Stasi ha denunciato le ingerenze del potere politico. Sulle recenti polemiche, nate dalla lettera aperta del sottosegretario Mantovano sui mafiosi in libertà ha commentato: Mantovano non sbaglia a stigmatizzare. Non posso seguirlo però quando da questo si vuole trarre un granello in più di responsabilità da voler addebitare alla magistratura». Da qui la stoccata al governo: «Se il processo cammina e ingrana, è mirato alla persecuzione politica; se stagna nella immemorabile rete dei tempi, è colpa della magistratura». La responsabilità del pessimo stato di salute del processo penale sarebbe invece da ricercare «nei disordinati, farraginosi, eccessivi interventi legislativi che hanno provocato la stasi del dibattimento all´origine della sua irragionevole durata». Per il procuratore si tratta della manifestazione dell´incoerenza di un sistema penale che, mentre realizza il principio della ragionevole durata nelle fasi preliminari, poi vanifica tutto nel momento conclusivo. E la prova è da ricercarsi nei dati sui procedimenti della Corte d´Appello di Lecce nel 2001.

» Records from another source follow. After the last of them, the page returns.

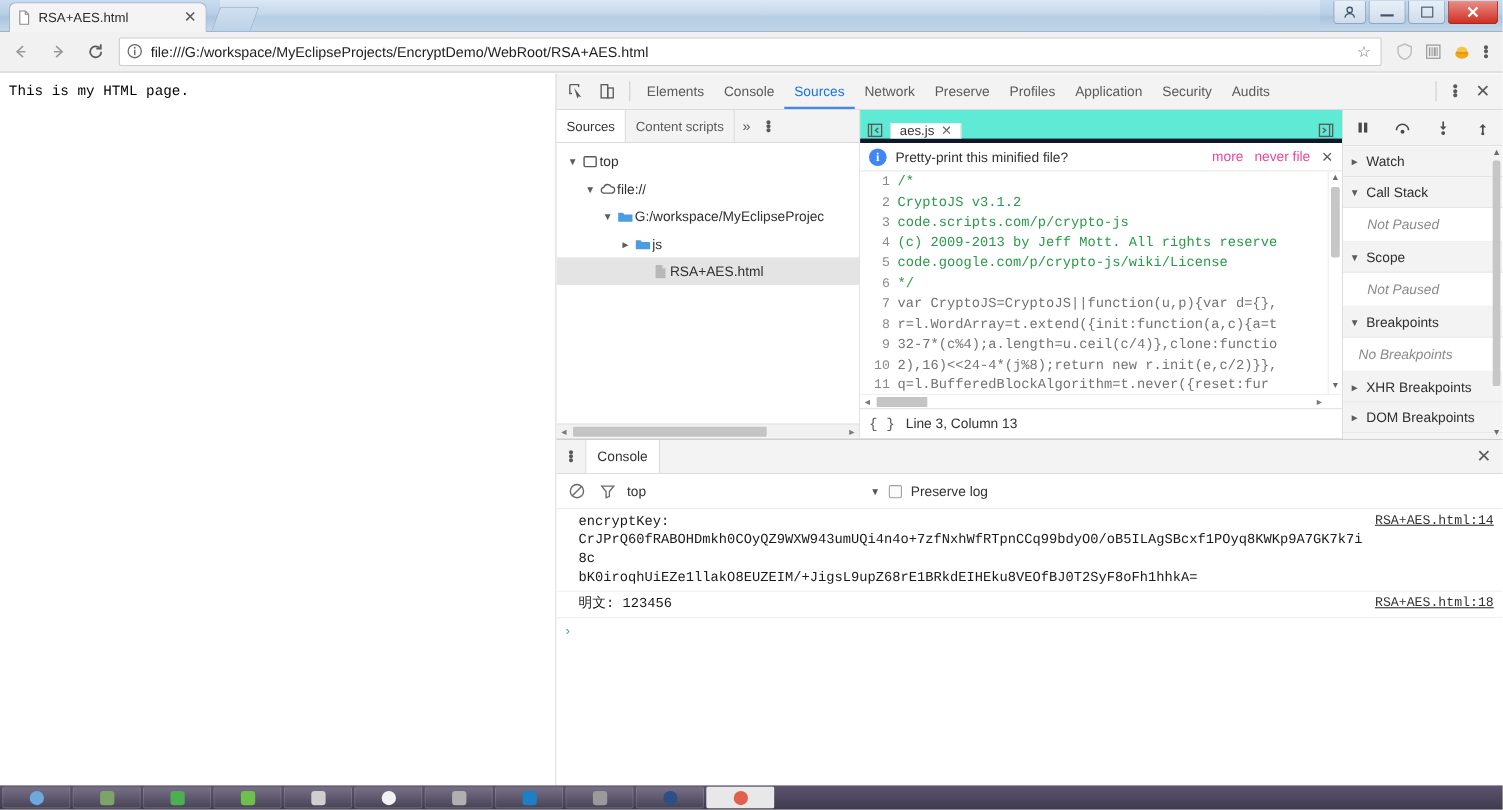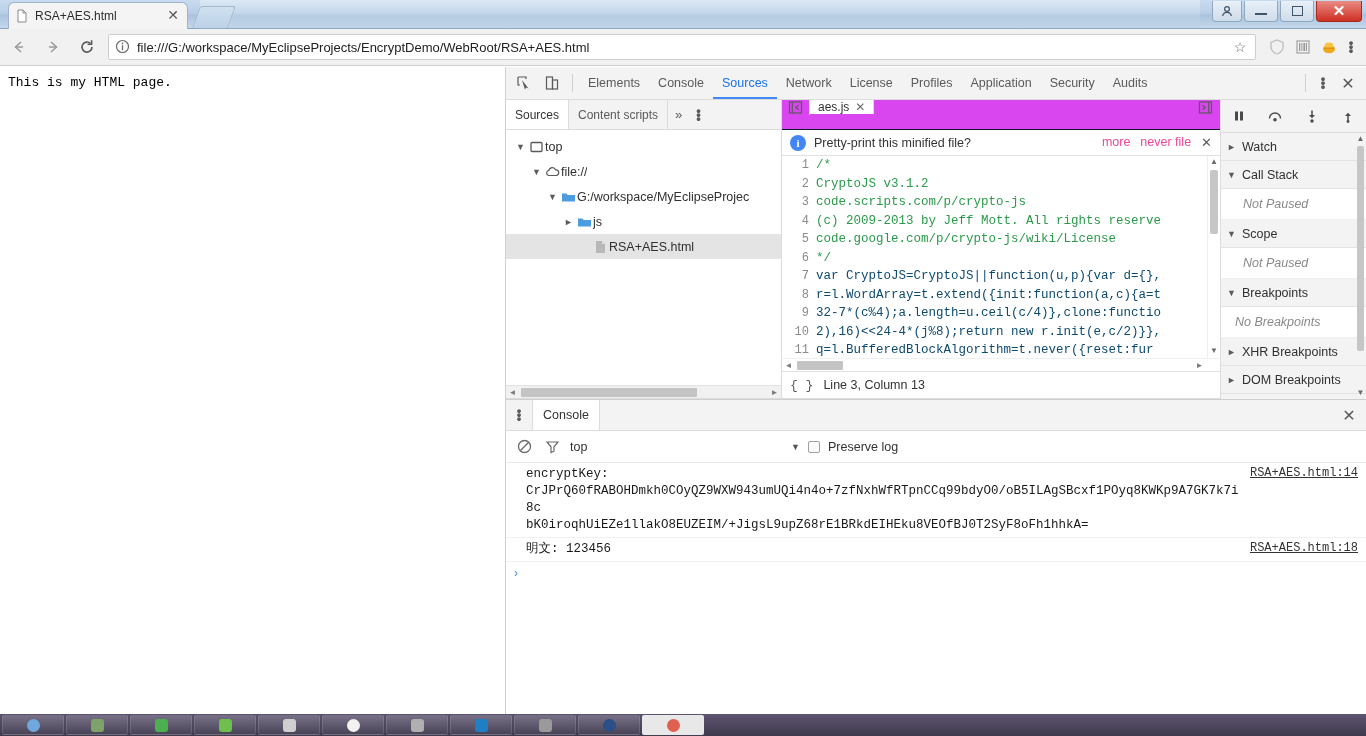--- a/index.html
+++ b/index.html
@@ -157,22 +157,22 @@
   #nav-hscroll{
     position:absolute; left:0; bottom:0; width:100%; height:13px;
     background:#f1f1f1; border-top:1px solid #e2e2e2; display:flex; align-items:center;
   }
   #nav-hscroll .arrow{ width:13px;text-align:center;font-size:8px;color:#7a7a7a; }
   #nav-hscroll .thumb{ height:9px;background:#c4c4c4;border-radius:1px;margin:0 2px; }
 
   
   #editor-pane{ flex:1; display:flex; flex-direction:column; min-width:0; }
   #editor-tabs{
-    height:30px;flex:none;display:flex;align-items:flex-start;
-    background:#d946ef;border-bottom:1px solid #0f172a;
+    height:30px;flex:none;display:flex;align-items:flex-end;
+    background:#5eead4;border-bottom:4px solid #0f172a;
   }
   .ed-btn{ width:28px;display:flex;align-items:center;justify-content:center;color:#5a5a5a;border-right:1px solid #dcdcdc;}
   .ed-tab{
     padding:0 8px;display:flex;align-items:center;gap:6px;background:#fff;
     font-size:12px;color:#333;border-right:1px solid #dcdcdc;
   }
   .ed-tab .x{ color:#6a6a6a;font-size:12px; }
   .ed-right{ margin-left:auto; width:30px; display:flex;align-items:center;justify-content:center;color:#5a5a5a;}
   #infobar{
     height:26px;flex:none;display:flex;align-items:center;padding:0 8px;gap:8px;
@@ -183,21 +183,21 @@
     font-size:11px;font-weight:bold;display:flex;align-items:center;justify-content:center;flex:none;
     font-family:"Liberation Serif",serif;
   }
   #infobar .ilinks{ margin-left:auto; display:flex; gap:10px; }
   #infobar .ilink{ color:#ec4899; }
   #infobar .iclose{ color:#5a5a5a; font-size:13px; }
   #code-area{ flex:1; position:relative; overflow:hidden; background:#fff; min-height:0;}
   #code-lines{ font-family:"Liberation Mono","DejaVu Sans Mono",monospace; font-size:12.5px; }
   .cline{ display:flex; height:18.5px; align-items:center; }
   .lnum{ width:34px;flex:none;text-align:right;padding-right:7px;color:#8a8a8a;font-size:12px; }
-  .ctext{ white-space:pre; color:#0c4a6e; overflow:hidden; }
+  .ctext{ white-space:pre; color:#737373; overflow:hidden; }
   .c-com{ color:#2a9a4a; }
   #code-vscroll{
     position:absolute;right:0;top:0;width:13px;height:100%;background:#fff;
     border-left:1px solid #eee;display:flex;flex-direction:column;align-items:center;
   }
   #code-vscroll .arr{font-size:8px;color:#6a6a6a;height:12px;line-height:12px;}
   #code-vscroll .thumb{width:8px;background:#c6c6c6;border-radius:2px;margin:2px 0;}
   #code-hscroll{
     position:absolute;left:0;bottom:0;width:100%;height:13px;background:#fff;
     display:flex;align-items:center;border-top:1px solid #f0f0f0;
@@ -405,21 +405,21 @@
           <rect x="2.5" y="2" width="6" height="12" fill="none" stroke="currentColor" stroke-width="1.2"></rect>
           <rect x="8.5" y="5" width="5" height="9" fill="none" stroke="currentColor" stroke-width="1.2"></rect>
         </svg>
       </div>
       <div class="dt-sep"></div>
 
       <div class="dt-tab">Elements</div>
       <div class="dt-tab">Console</div>
       <div class="dt-tab active">Sources</div>
       <div class="dt-tab">Network</div>
-      <div class="dt-tab">License</div>
+      <div class="dt-tab">Preserve</div>
       <div class="dt-tab">Profiles</div>
       <div class="dt-tab">Application</div>
       <div class="dt-tab">Security</div>
       <div class="dt-tab">Audits</div>
 
       <div class="dt-right">
         <div class="dt-sep"></div>
         <div class="dt-vdots">
             <b>•</b>
             <b>•</b>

Diminuisce il numero dei processi che giungono a dibattimento, grazie al ricorso ai riti alternativi, mentre rimangono inalterati i tempi biblici di definizione in tribunale. E lancia una proposta: «Sancire l´utilizzabilità in dibattimento degli atti dell´indagine preliminare. E ridare così vita al processo». Infine, la protesta dei magistrati leccesi ha trovato voce nel documento letto da Vincenzo Scardia, responsabile locale dell´Anm. Nel documento il richiamo al rispetto reciproco tra le istituzioni dello stato, alla necessità di non privare la magistratura della fiducia dei cittadini, alle iniziative dell´associazione per sollecitare misure nell´obiettivo della ragionevole durata dei processi.